Wandayi was having none of it. Speaking at a public baraza in Madungu, Ugunja constituency, flanked by area MP Moses Omondi, the Cabinet Secretary turned the entire framing on its head with the kind of directness that Kenyan politics rarely sees from someone inside government. He neither confirmed nor denied that Orengo played any role in his release from prison, but he made absolutely clear that the debt ledger runs both ways — and that Orengo’s side of it is heavier than the governor is letting on.

“The other day, I heard our governor claiming that he helped me out of prison and made me become Ugunja MP,” Wandayi said, his words measured but unmistakably sharp. “Let me say this, bwana governor. This is not the time to tell us who helped who out of prison and not the time to tell us who made who to become an MP.” He paused the personal history lesson there, but only briefly, because what came next was the real blow.

In 2022, Wandayi revealed, the political momentum in Siaya had been firmly behind him for the governorship seat.
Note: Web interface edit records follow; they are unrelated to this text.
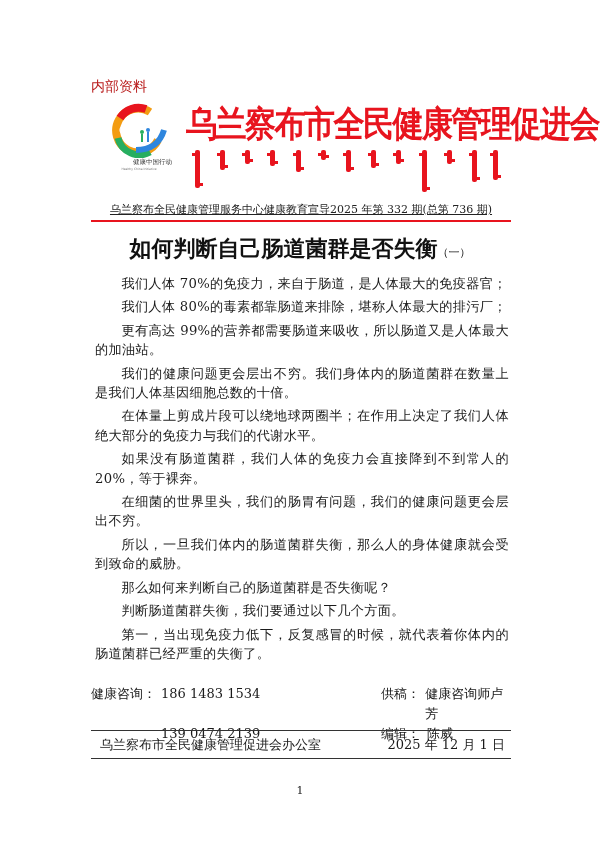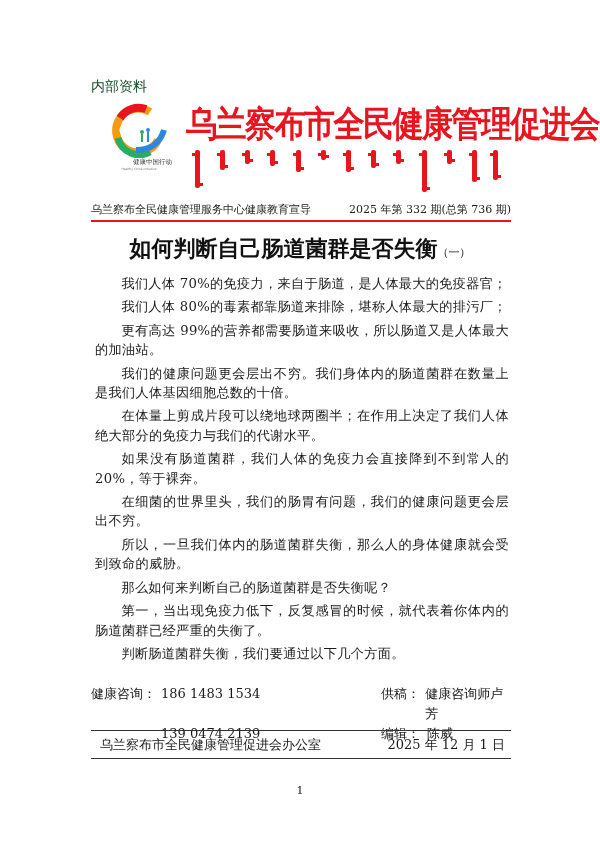"内部资料" .internal-label { color: #14532d -> #b91c1c }
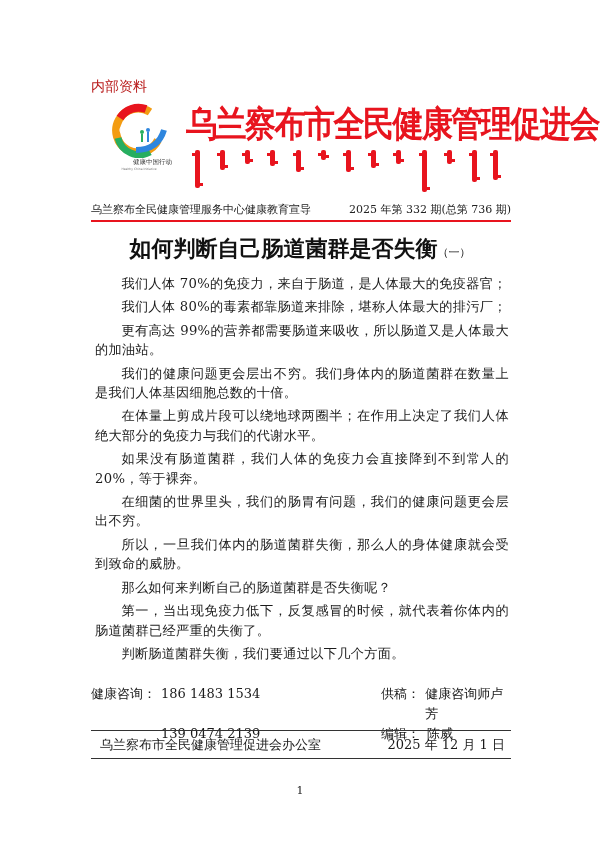"乌兰察布全民健康管理服务中心健康教育宣导" .issue-row { justify-content: space-between -> center; text-decoration: none -> underline }
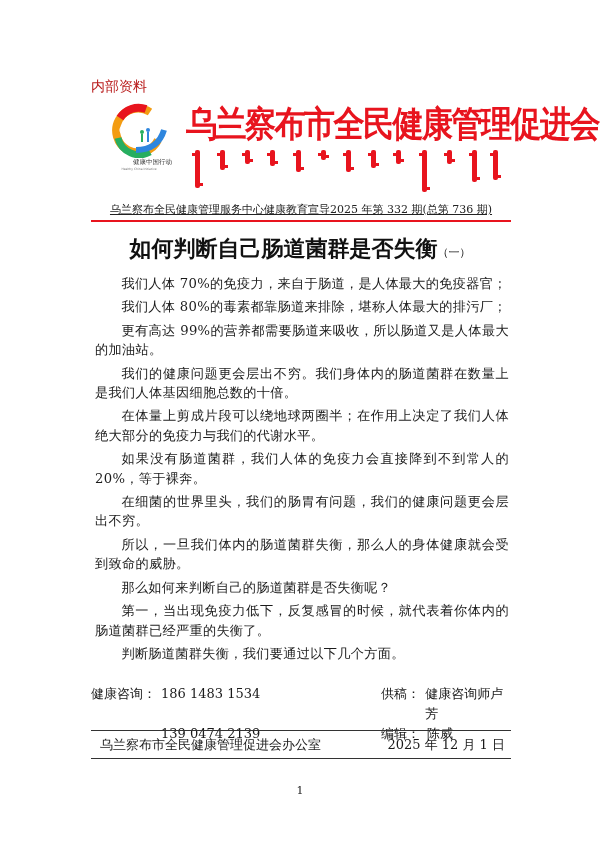"第一，当出现免疫力低下，反复感冒的时候，就代表着你体内的肠道菌群已经严重的失衡了" p { order: before "判断肠道菌群失衡，我们要通过以下几个方面。" -> after "判断肠道菌群失衡，我们要通过以下几个方面。" }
Residents wanted him. The ground was his. It was the late former Prime Minister Raila Odinga who stepped in and prevailed upon him to stand aside and make way for Orengo. Wandayi obliged — not because he lacked the strength to fight, but because he respected the party’s direction. “If we were to go for nominations, he would have seen dust,” Wandayi said, and the crowd at Madungu did not need a translator to understand what that meant.

Weeks of simmering tension between the two men had been building to exactly this moment. Wandayi’s accusation is not just about pride — it is a direct political indictment. He accused Orengo of using these old prison-and-patronage stories as political gimmicks, a smokescreen to distract Siaya residents from demanding answers about his administration’s shortcomings. In Wandayi’s framing, Orengo is not a mentor being disrespected; he is an incumbent running away from accountability.

By the time Wandayi finished speaking, the message to Orengo was unambiguous and unsparing. If the governor wants to return to the ODM party fold and defend his seat in the next general election, he must prepare to face party nominations like everyone else — no shortcuts, no special treatment, no historical favours called in. “He should prepare to face party nomination and face other candidates,” Wandayi said flatly. The era of backroom arrangements, it seems, is over.

Wandayi closed by calling on Siaya youth to register to vote, framing civic participation not as a civic duty in the abstract but as a direct tool of political leverage — a way to strengthen the region’s bargaining power with the national government. MP Moses Omondi echoed that energy, defending the broad-based government as a genuine development strategy rather than political opportunism, and pointing to infrastructure commitments already in the pipeline for Siaya. The message from the Ugunja stage was coordinated, confident, and pointed squarely at one man: the governor.

Orengo has not yet publicly responded to Wandayi’s broadside. But in Siaya, the ground is shifting. The old political hierarchies that once kept men like Wandayi deferential are cracking. Young, frustrated voters who have watched county resources disappear without explanation are listening. And a Cabinet Secretary who once stepped aside for the governor is now telling him — in public, into a microphone — that the favour has expired.